[Change detection data]
★ ★ ★ ★ ★ ★ ★

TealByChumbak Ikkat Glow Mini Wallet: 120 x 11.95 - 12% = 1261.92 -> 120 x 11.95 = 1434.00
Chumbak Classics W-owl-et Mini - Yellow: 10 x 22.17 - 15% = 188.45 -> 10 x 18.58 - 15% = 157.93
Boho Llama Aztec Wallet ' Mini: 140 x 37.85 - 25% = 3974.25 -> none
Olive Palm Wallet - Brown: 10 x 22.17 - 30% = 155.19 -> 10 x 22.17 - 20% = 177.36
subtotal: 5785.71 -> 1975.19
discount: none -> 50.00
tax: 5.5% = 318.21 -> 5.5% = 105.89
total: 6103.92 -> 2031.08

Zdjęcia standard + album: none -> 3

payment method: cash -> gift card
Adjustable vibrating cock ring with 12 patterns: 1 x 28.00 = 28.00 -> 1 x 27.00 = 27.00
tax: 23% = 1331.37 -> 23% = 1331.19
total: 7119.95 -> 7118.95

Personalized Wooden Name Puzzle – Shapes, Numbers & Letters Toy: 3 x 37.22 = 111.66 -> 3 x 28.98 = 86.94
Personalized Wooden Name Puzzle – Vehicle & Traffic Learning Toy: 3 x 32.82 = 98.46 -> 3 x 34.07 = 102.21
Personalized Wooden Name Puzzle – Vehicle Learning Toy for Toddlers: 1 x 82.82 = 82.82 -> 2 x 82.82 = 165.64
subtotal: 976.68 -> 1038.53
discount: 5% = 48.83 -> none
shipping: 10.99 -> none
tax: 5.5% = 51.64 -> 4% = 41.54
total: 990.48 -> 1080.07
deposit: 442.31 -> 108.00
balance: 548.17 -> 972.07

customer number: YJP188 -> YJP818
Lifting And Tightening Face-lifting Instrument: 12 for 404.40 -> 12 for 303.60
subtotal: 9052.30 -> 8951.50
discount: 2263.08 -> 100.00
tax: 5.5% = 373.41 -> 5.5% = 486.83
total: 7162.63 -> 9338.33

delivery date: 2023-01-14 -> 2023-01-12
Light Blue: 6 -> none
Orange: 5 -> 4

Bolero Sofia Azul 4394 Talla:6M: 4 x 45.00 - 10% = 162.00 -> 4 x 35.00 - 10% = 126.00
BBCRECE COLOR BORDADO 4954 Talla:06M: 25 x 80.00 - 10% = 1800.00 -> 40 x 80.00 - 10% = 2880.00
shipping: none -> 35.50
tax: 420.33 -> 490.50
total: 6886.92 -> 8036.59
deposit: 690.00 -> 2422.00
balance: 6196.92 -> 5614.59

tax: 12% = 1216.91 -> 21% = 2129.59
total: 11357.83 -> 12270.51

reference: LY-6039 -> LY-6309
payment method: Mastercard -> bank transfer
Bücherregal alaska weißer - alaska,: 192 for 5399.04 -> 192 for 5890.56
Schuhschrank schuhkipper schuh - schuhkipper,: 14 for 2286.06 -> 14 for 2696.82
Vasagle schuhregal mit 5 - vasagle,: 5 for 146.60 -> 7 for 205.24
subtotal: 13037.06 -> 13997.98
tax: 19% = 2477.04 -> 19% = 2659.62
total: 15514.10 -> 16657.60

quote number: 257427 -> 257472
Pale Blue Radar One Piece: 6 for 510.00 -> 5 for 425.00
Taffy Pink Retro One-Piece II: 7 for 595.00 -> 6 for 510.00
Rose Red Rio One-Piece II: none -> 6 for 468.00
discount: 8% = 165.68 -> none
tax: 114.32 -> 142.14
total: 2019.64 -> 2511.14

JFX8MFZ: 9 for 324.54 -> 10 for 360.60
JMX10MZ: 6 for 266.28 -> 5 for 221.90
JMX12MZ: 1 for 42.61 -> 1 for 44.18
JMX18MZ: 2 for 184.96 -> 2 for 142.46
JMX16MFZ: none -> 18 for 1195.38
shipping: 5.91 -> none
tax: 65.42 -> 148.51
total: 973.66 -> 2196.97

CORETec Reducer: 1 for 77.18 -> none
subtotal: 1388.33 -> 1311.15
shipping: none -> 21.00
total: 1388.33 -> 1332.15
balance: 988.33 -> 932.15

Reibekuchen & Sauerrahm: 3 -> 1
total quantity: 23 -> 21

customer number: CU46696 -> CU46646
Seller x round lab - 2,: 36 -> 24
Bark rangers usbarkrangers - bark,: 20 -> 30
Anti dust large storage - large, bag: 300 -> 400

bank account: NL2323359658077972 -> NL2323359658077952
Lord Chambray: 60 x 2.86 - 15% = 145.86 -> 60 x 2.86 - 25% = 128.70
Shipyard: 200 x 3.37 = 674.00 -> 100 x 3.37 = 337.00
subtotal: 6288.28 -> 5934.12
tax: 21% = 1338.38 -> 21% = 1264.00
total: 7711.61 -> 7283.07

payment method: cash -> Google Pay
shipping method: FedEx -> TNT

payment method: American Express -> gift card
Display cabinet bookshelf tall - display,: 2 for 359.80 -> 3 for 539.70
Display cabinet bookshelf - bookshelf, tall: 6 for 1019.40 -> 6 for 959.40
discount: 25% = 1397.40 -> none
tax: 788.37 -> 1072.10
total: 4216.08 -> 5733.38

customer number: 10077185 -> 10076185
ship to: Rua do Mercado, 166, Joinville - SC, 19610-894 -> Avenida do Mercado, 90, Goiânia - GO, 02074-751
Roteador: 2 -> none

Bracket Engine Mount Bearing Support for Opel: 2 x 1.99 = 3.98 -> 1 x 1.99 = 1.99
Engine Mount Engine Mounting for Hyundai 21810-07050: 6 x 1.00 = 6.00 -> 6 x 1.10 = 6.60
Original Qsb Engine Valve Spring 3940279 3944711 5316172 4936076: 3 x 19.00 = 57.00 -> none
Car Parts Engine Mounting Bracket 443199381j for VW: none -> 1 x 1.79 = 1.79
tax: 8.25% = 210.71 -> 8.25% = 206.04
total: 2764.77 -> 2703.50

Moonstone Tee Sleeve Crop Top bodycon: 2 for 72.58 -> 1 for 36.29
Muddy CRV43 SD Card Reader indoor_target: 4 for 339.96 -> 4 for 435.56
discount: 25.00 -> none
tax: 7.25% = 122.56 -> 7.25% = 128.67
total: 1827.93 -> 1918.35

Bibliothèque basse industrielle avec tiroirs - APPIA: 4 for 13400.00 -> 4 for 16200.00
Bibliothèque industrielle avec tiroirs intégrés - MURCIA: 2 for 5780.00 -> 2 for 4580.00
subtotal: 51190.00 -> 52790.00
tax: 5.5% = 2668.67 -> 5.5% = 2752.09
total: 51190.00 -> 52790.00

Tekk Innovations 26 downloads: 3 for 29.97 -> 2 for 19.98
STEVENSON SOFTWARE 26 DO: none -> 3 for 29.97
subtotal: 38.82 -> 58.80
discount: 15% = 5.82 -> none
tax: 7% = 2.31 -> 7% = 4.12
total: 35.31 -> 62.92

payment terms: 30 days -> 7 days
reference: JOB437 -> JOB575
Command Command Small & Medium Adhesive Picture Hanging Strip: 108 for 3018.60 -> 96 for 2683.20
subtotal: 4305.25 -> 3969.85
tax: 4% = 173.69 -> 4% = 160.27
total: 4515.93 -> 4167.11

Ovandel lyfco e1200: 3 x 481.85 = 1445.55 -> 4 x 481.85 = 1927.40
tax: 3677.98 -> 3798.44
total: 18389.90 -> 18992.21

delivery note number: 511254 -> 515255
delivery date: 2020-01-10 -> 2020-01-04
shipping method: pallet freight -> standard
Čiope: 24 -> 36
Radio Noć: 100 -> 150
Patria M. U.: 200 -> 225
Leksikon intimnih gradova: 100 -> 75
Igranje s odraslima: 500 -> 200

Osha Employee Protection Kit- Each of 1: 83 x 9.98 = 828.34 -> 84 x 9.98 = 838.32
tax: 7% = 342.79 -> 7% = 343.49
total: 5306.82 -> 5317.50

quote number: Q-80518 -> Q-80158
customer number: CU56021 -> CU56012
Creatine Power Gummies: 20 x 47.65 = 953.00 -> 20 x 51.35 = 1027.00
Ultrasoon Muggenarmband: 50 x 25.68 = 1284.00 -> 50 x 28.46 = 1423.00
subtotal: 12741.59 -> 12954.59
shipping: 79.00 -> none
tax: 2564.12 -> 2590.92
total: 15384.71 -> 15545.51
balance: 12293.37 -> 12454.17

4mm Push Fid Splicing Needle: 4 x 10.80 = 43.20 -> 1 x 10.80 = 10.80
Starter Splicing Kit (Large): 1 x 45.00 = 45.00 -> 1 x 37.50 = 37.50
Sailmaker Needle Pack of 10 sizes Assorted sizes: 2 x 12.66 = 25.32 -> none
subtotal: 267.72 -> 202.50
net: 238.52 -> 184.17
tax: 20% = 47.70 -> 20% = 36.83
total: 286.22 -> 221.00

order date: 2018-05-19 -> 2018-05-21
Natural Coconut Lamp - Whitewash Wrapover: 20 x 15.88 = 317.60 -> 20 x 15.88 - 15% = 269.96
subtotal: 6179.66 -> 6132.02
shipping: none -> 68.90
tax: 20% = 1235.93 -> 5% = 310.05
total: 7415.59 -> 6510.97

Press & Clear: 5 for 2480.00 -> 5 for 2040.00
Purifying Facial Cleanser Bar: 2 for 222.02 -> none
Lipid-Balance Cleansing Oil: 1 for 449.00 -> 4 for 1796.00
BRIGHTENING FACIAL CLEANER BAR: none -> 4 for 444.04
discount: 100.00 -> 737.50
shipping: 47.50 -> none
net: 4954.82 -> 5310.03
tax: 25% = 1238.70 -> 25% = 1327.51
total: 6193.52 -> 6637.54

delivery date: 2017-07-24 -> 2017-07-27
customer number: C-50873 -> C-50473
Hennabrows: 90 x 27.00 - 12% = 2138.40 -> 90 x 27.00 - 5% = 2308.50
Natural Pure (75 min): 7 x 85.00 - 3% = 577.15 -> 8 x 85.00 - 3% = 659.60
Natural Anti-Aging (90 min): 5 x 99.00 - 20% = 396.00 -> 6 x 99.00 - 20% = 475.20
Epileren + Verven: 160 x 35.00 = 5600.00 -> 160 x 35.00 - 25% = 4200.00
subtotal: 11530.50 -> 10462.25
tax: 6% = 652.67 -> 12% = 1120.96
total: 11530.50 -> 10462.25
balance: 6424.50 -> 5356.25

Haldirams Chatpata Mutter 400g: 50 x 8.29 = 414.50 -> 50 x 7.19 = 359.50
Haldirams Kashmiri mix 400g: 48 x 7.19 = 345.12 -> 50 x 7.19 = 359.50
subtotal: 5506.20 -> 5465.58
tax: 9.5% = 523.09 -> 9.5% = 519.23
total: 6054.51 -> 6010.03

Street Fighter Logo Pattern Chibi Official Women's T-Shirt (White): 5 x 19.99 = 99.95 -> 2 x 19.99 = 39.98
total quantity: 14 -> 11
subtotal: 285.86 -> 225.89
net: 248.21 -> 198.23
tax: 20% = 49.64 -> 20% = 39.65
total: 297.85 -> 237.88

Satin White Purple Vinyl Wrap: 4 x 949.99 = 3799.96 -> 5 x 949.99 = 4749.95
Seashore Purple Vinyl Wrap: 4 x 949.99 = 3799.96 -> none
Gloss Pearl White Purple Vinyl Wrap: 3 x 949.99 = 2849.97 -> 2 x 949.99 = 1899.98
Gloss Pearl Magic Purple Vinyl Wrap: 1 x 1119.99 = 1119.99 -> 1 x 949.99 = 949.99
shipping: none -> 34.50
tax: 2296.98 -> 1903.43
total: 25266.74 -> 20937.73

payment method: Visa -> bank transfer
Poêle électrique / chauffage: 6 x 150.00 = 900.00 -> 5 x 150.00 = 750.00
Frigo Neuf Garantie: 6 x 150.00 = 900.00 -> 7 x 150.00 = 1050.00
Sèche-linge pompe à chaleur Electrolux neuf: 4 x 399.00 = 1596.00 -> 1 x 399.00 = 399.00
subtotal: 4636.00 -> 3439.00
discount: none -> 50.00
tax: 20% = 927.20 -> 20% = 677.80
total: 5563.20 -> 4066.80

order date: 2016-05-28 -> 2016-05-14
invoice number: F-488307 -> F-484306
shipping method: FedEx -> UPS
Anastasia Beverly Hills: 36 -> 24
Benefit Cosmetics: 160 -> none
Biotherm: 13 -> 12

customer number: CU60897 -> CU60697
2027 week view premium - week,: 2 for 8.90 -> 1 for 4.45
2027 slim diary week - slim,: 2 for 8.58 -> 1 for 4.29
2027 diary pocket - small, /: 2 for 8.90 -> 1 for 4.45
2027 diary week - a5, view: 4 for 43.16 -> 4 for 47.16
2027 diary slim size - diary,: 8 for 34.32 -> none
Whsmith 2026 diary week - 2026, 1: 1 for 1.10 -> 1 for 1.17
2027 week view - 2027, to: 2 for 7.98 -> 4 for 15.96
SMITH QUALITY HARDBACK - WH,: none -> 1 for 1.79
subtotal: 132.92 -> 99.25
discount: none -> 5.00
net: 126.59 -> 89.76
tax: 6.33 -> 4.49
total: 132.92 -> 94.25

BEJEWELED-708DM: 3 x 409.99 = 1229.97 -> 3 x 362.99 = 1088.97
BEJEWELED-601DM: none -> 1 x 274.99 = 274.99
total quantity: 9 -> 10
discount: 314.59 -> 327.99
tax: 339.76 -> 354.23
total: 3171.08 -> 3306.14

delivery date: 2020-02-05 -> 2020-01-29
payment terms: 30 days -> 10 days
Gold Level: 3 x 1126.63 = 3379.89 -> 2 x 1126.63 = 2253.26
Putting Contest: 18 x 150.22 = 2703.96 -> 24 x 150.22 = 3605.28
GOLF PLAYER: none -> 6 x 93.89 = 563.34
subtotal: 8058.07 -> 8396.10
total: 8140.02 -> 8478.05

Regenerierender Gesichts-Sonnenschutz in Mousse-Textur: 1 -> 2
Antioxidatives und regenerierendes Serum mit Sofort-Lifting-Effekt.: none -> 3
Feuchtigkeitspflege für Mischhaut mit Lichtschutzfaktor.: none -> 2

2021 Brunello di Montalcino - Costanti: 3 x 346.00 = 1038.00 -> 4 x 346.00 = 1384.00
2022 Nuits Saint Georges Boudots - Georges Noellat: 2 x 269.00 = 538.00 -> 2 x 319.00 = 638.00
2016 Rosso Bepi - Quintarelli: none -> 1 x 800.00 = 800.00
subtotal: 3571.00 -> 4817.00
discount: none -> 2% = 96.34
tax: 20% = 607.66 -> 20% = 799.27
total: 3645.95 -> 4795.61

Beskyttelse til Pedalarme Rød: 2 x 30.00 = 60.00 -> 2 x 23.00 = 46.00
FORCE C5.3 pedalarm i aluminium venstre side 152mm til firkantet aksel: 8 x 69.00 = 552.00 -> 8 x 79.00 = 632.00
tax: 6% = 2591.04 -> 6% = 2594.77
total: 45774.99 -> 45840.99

★ ★ ★ ★ ★ ★ ★

The range runs from the line above containing "Boho Llama Aztec" to the line containing "Bücherregal alaska weißer", inclusive. Restate those lines word for word and no others.

Boho Llama Aztec Wallet ' Mini: 140 x 37.85 - 25% = 3974.25 -> none
Olive Palm Wallet - Brown: 10 x 22.17 - 30% = 155.19 -> 10 x 22.17 - 20% = 177.36
subtotal: 5785.71 -> 1975.19
discount: none -> 50.00
tax: 5.5% = 318.21 -> 5.5% = 105.89
total: 6103.92 -> 2031.08

Zdjęcia standard + album: none -> 3

payment method: cash -> gift card
Adjustable vibrating cock ring with 12 patterns: 1 x 28.00 = 28.00 -> 1 x 27.00 = 27.00
tax: 23% = 1331.37 -> 23% = 1331.19
total: 7119.95 -> 7118.95

Personalized Wooden Name Puzzle – Shapes, Numbers & Letters Toy: 3 x 37.22 = 111.66 -> 3 x 28.98 = 86.94
Personalized Wooden Name Puzzle – Vehicle & Traffic Learning Toy: 3 x 32.82 = 98.46 -> 3 x 34.07 = 102.21
Personalized Wooden Name Puzzle – Vehicle Learning Toy for Toddlers: 1 x 82.82 = 82.82 -> 2 x 82.82 = 165.64
subtotal: 976.68 -> 1038.53
discount: 5% = 48.83 -> none
shipping: 10.99 -> none
tax: 5.5% = 51.64 -> 4% = 41.54
total: 990.48 -> 1080.07
deposit: 442.31 -> 108.00
balance: 548.17 -> 972.07

customer number: YJP188 -> YJP818
Lifting And Tightening Face-lifting Instrument: 12 for 404.40 -> 12 for 303.60
subtotal: 9052.30 -> 8951.50
discount: 2263.08 -> 100.00
tax: 5.5% = 373.41 -> 5.5% = 486.83
total: 7162.63 -> 9338.33

delivery date: 2023-01-14 -> 2023-01-12
Light Blue: 6 -> none
Orange: 5 -> 4

Bolero Sofia Azul 4394 Talla:6M: 4 x 45.00 - 10% = 162.00 -> 4 x 35.00 - 10% = 126.00
BBCRECE COLOR BORDADO 4954 Talla:06M: 25 x 80.00 - 10% = 1800.00 -> 40 x 80.00 - 10% = 2880.00
shipping: none -> 35.50
tax: 420.33 -> 490.50
total: 6886.92 -> 8036.59
deposit: 690.00 -> 2422.00
balance: 6196.92 -> 5614.59

tax: 12% = 1216.91 -> 21% = 2129.59
total: 11357.83 -> 12270.51

reference: LY-6039 -> LY-6309
payment method: Mastercard -> bank transfer
Bücherregal alaska weißer - alaska,: 192 for 5399.04 -> 192 for 5890.56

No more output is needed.